* EXERCISE REQUIREMENTS *
Write out exactly the lines below from the one containing "margin-top: 19px ->" to the last, both ends kept, and nothing more; skip all pictures.

* DATA IN THIS EXERCISE *

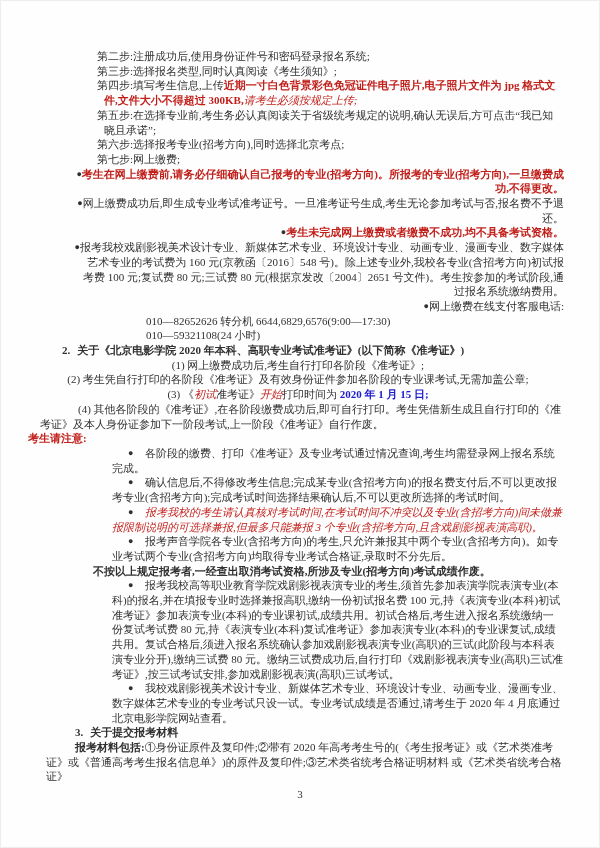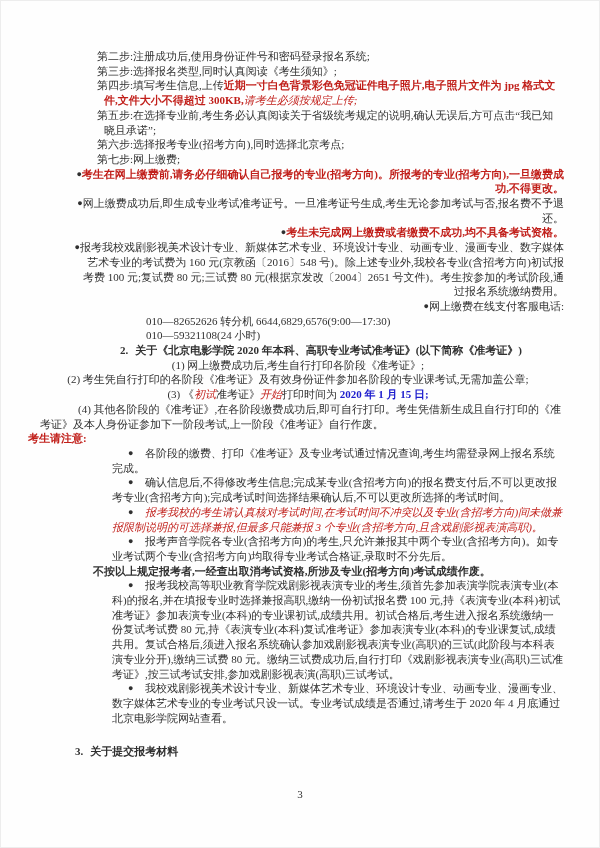"2. 关于《北京电影学院 2020" .h2 { padding-left: 78px -> 62px; text-align: center -> none }
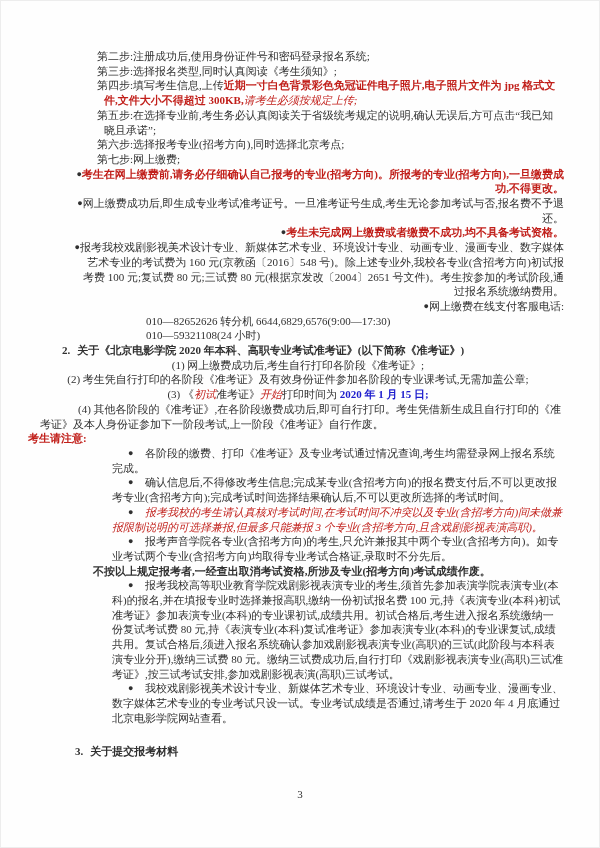"3. 关于提交报考材料" .h3 { margin-top: 19px -> none }
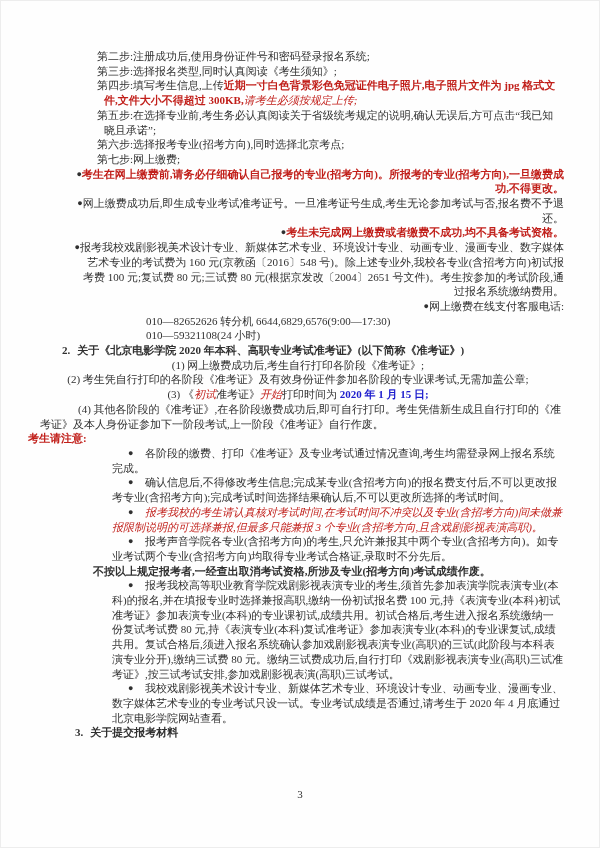"报考材料包括:①身份证原件及复印件;②带有 2020" div.line { html: none -> <div><span>报考材料包括:</span><span>①身份证原件及复印件;②带有 2020 年高考考生号的(《考生报考证》或《艺术类准考证》或《普通高考考生报名信息单》)的原件及复印件;③艺术类省统考合格证明材料 或《艺术类省统考合格证》</span></div> }
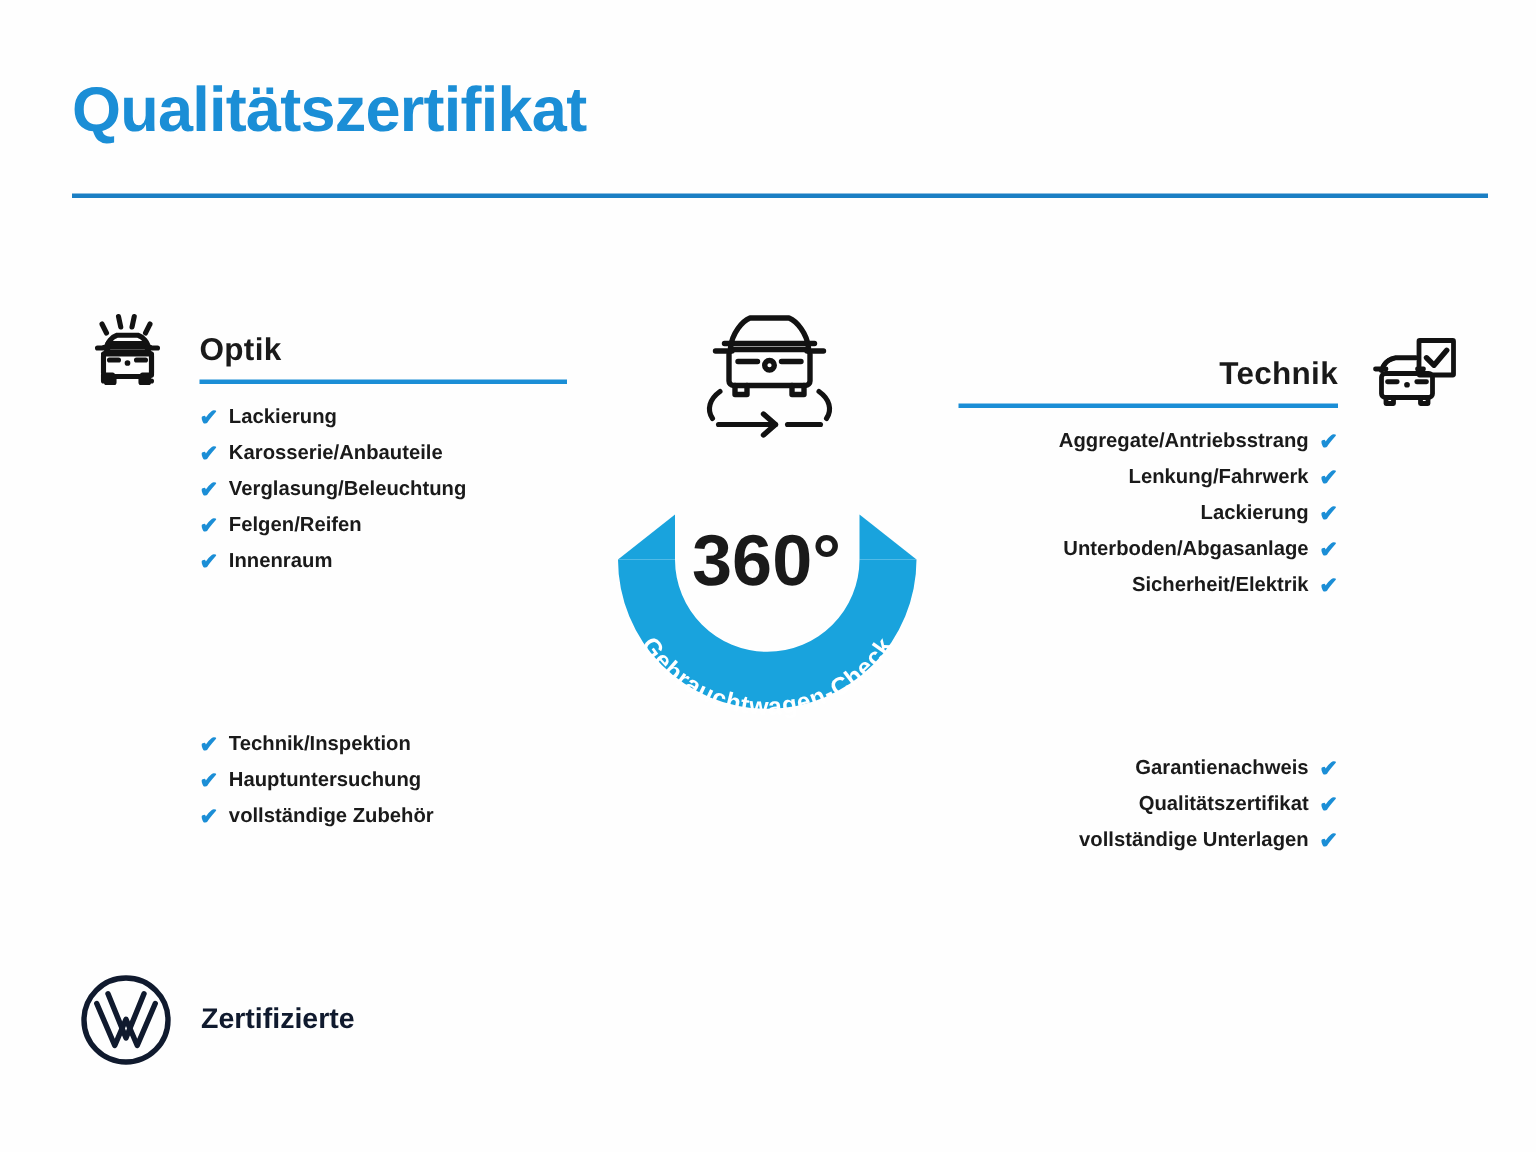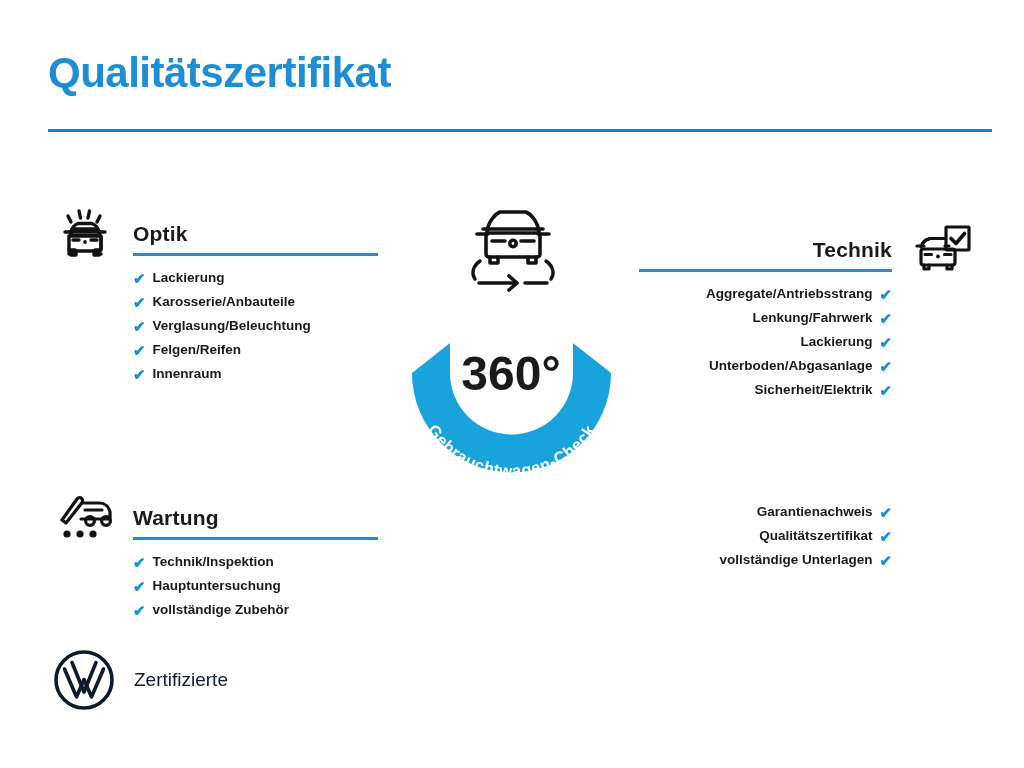"Wartung" div.block-head { html: <div> <div> <svg> <path></path> <path></path> <path></path> <circle></circle> <circle></circle> <circle></circle> <circle></circle> <circle></circle> </svg> </div> <div>Wartung</div> <div></div> </div> -> none }
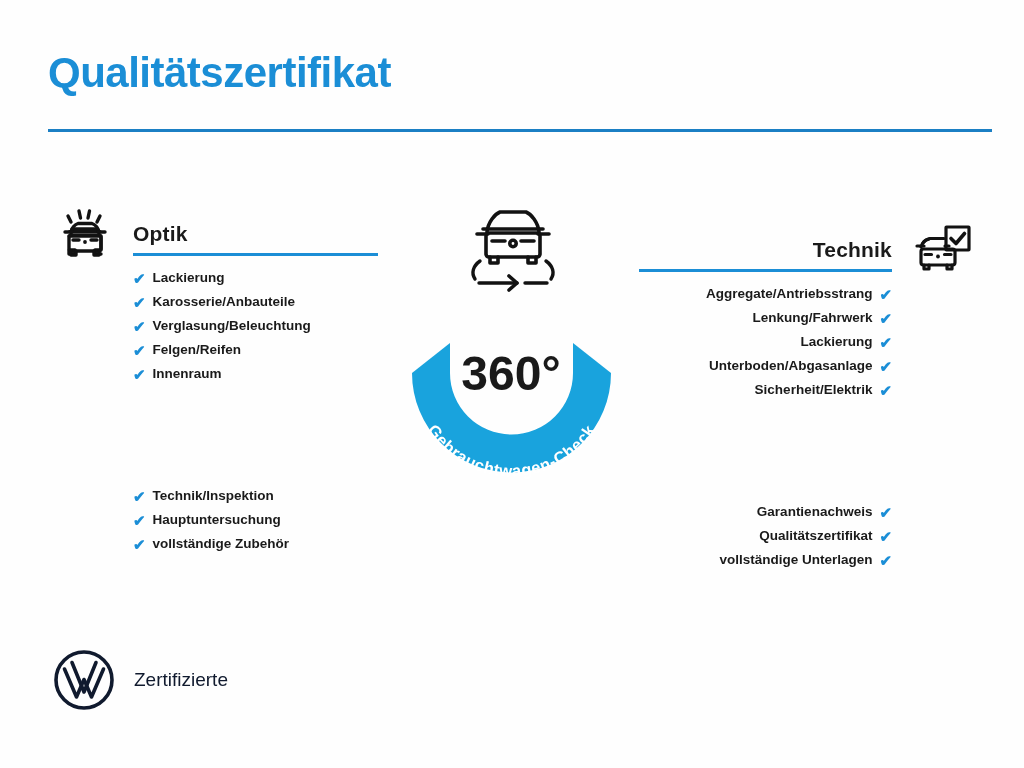"Zertifizierte" .footer-text { font-weight: normal -> bold }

* WRITTEN SOLUTION *
"3. 关于提交报考材料" .h3 { margin-top: 19px -> none }
"报考材料包括:①身份证原件及复印件;②带有 2020" div.line { html: none -> <div><span>报考材料包括:</span><span>①身份证原件及复印件;②带有 2020 年高考考生号的(《考生报考证》或《艺术类准考证》或《普通高考考生报名信息单》)的原件及复印件;③艺术类省统考合格证明材料 或《艺术类省统考合格证》</span></div> }
"Wartung" div.block-head { html: <div> <div> <svg> <path></path> <path></path> <path></path> <circle></circle> <circle></circle> <circle></circle> <circle></circle> <circle></circle> </svg> </div> <div>Wartung</div> <div></div> </div> -> none }
"Zertifizierte" .footer-text { font-weight: normal -> bold }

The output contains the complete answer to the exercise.